During an interview at Bloomberg’s Tech Summit last Thursday, Meta’s chief product officer Chris Cox said that Instagram and Facebook have an advantage in the generative AI space because of all the “public” photos available to them.
While Meta is not a major player in the AI image generator market, the company continues to build its text-to-image model called Emu and with other companies struggling to find training data to keep up with the demands of AI, Cox thinks Meta has an advantage.
“We don’t train on private stuff, we don’t train on stuff that people share with their friends, we do train on things that are public,” he tells Bloomberg.
Cox said that Emu can make “really amazing quality images” thanks to “Instagram being the data set that was used to train it” which he described as “one of the great repositories of incredible imagery.”
On using user data to train AI models, “We don’t train on private stuff, we don’t train on stuff people share with their friends. We do train on things that are public,” @Meta Chief Product Officer Chris Cox #BloombergTech pic.twitter.com/FC0SWlTgqY
— Bloomberg Live (@BloombergLive) May 9, 2024
He goes on to say that Instagram’s varied content — including photos of “art, fashion, culture, and also just images of people” — is what makes it a useful tool for building AI image generators.
Photographers Have Little Choice
For many photographers, Instagram is the most important social media platform. Feelings of mistrust and outrage at the way AI image generators were built are felt widely in the creative community so this may be something of a conundrum for creators.
Cox says Meta is not training on photos from private accounts but, in general, photographers need public accounts to get their work and name out into the world. It is a very important marketing tool.
Back in February, Meta CEO Mark Zuckerberg made clear that he is using images posted on Facebook and Instagram to train the company’s generative AI tools with.

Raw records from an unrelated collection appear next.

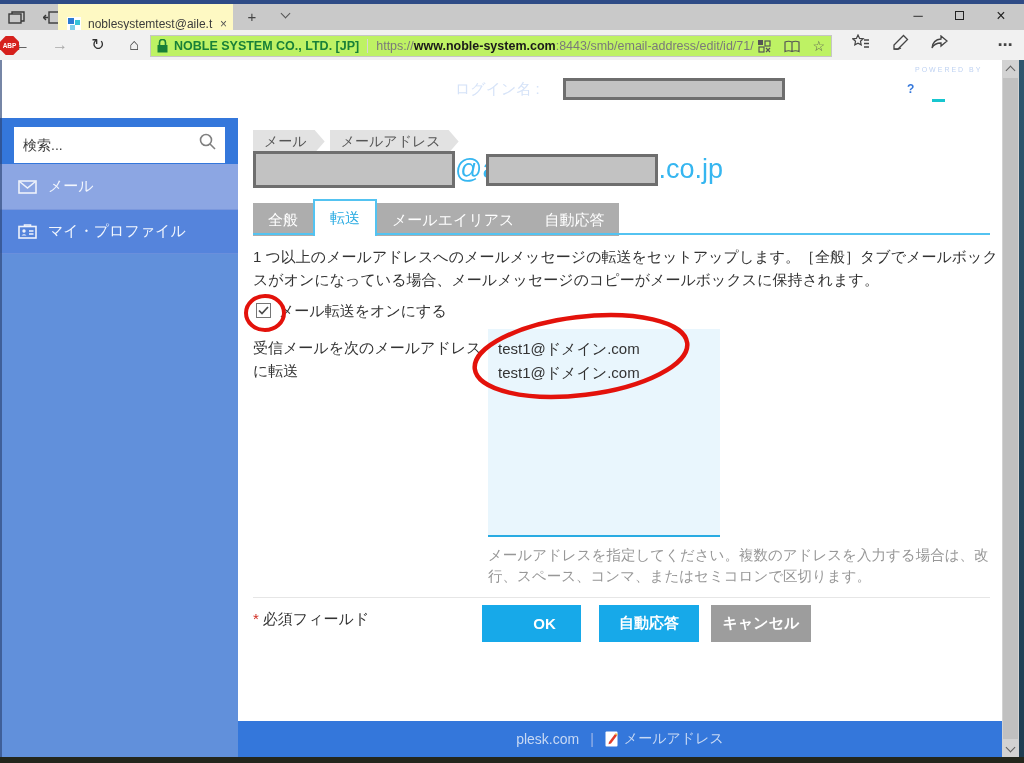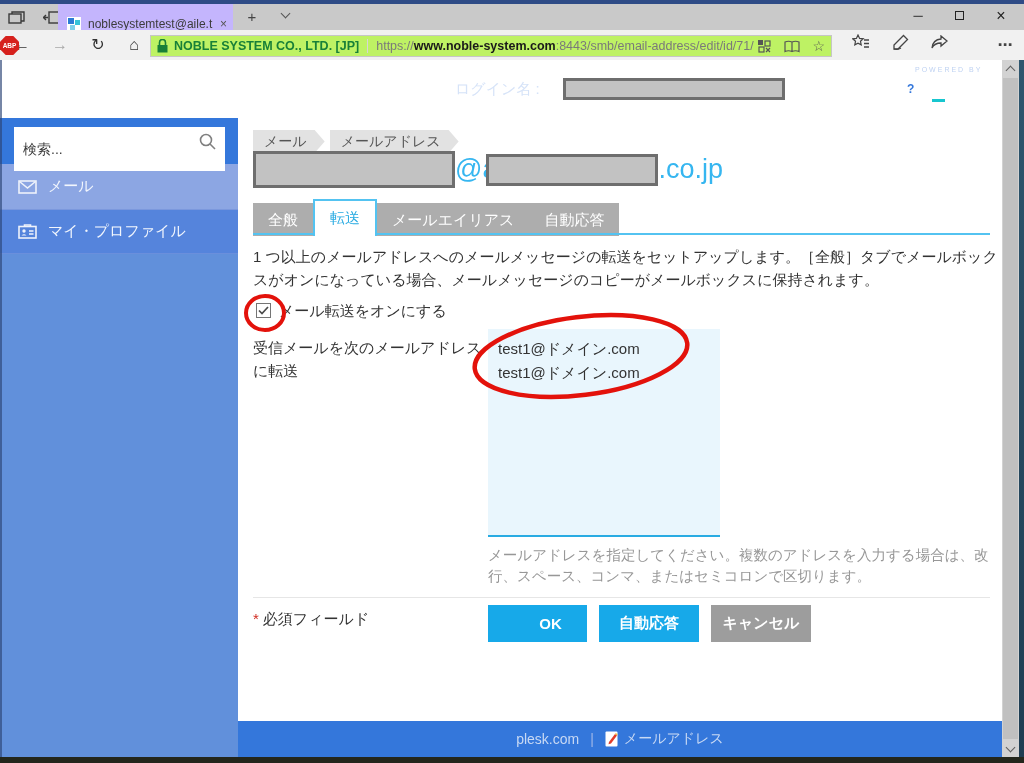--- a/index.html
+++ b/index.html
@@ -11,7 +11,7 @@
   #top-accent{left:0;top:0;width:1024px;height:4px;background:#2e4b86;}
   #tabbar{left:0;top:4px;width:1024px;height:26px;background:#c9c9c9;}
   .winicon{display:inline-block;vertical-align:middle;}
-  #browser-tab{left:58px;top:4px;width:175px;height:26px;background:#c4b5fd;display:flex;align-items:center;padding:14px 6px 0 9px;}
+  #browser-tab{left:58px;top:4px;width:175px;height:26px;background:#fef9c3;display:flex;align-items:center;padding:14px 6px 0 9px;}
   #tab-title{flex:1;font-size:12px;color:#3c3c3c;white-space:nowrap;overflow:hidden;margin-left:7px;}
   .favicon{width:14px;height:14px;background:#fff;position:relative;flex:none;}
   .favicon i{position:absolute;display:block;}

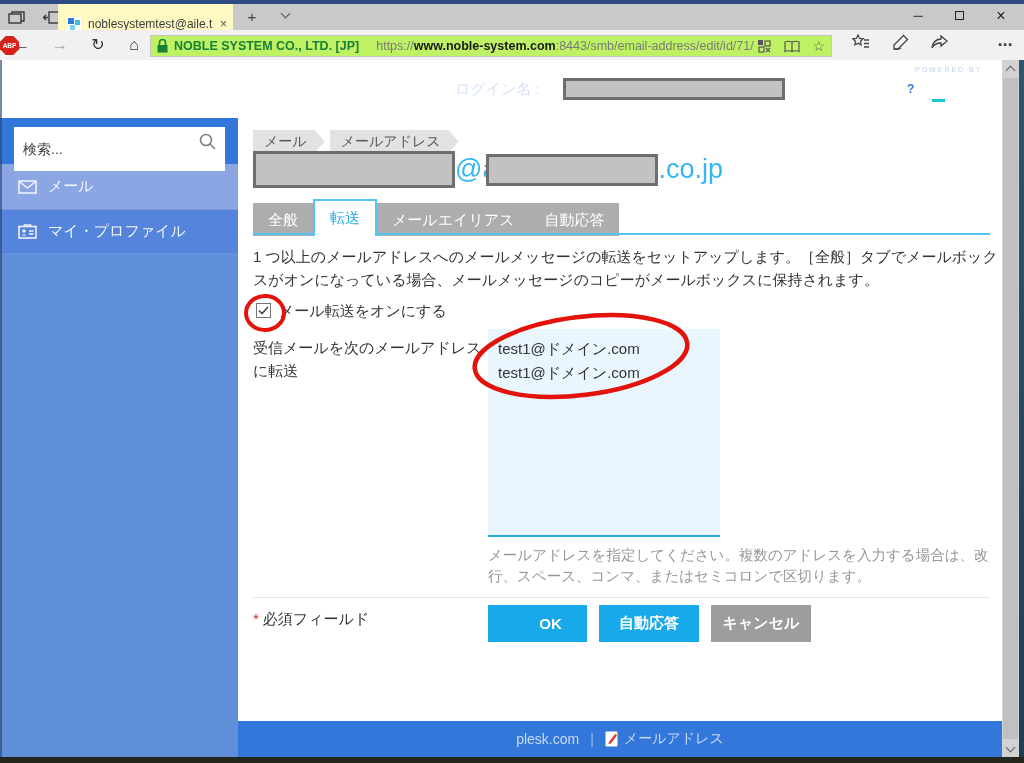--- a/index.html
+++ b/index.html
@@ -52,7 +52,7 @@
   
   #sidebar{left:0;top:118px;width:238px;height:639px;background:#6190db;}
   #search-zone{height:46px;background:#3477db;position:relative;}
-  #search-input{position:absolute;left:14px;top:9px;width:211px;height:44px;border:none;background:#fff;padding:0 30px 0 9px;font-size:14px;color:#333;font-family:inherit;}
+  #search-input{position:absolute;left:14px;top:9px;width:211px;height:36px;border:none;background:#fff;padding:0 30px 0 9px;font-size:14px;color:#333;font-family:inherit;}
   #search-input::placeholder{color:#3d3d3d;opacity:1;}
   #search-icon{position:absolute;right:22px;top:15px;}
   .side-item{display:flex;align-items:center;padding-left:18px;color:#f2f6fd;font-size:15px;}

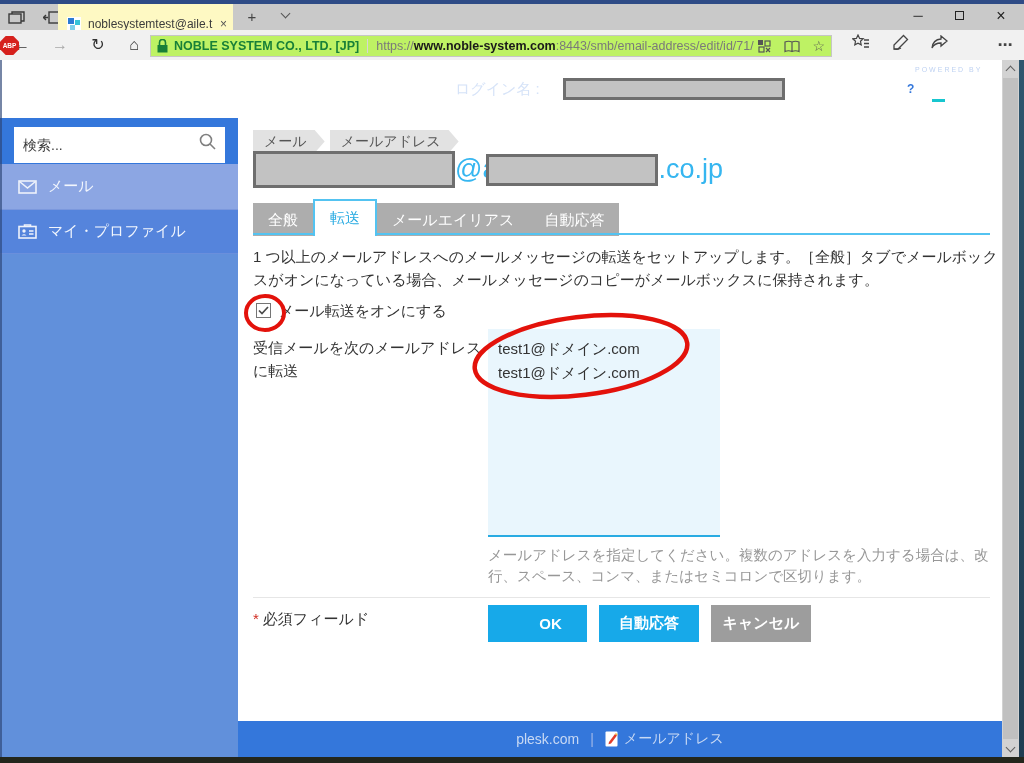--- a/index.html
+++ b/index.html
@@ -84,7 +84,7 @@
   #required{left:15px;top:492px;font-size:15px;color:#333;}
   #required .ast{color:#d02b20;margin-right:4px;}
   .btn{top:487px;height:37px;border:none;color:#fff;font-size:15px;font-weight:bold;font-family:inherit;}
-  #ok-btn{left:250px;width:99px;background:#17a9e9;padding-left:32px;}
+  #ok-btn{left:244px;width:99px;background:#17a9e9;padding-left:32px;}
   #apply-btn{left:361px;width:100px;background:#17a9e9;}
   #cancel-btn{left:473px;width:100px;background:#9d9d9d;}
   #page-footer{left:0;top:603px;width:764px;height:36px;background:#3477db;display:flex;align-items:center;justify-content:center;font-size:14px;color:#c8d9f4;}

“When people think about data, they typically think about the corpus that you might use to train a model up front,” Zuckerberg said in an earnings call.
“On Facebook and Instagram, there are hundreds of billions of publicly shared images and tens of billions of public videos, which we estimate is greater than the Common Crawl dataset and people share large numbers of public text posts in comments across our services as well.”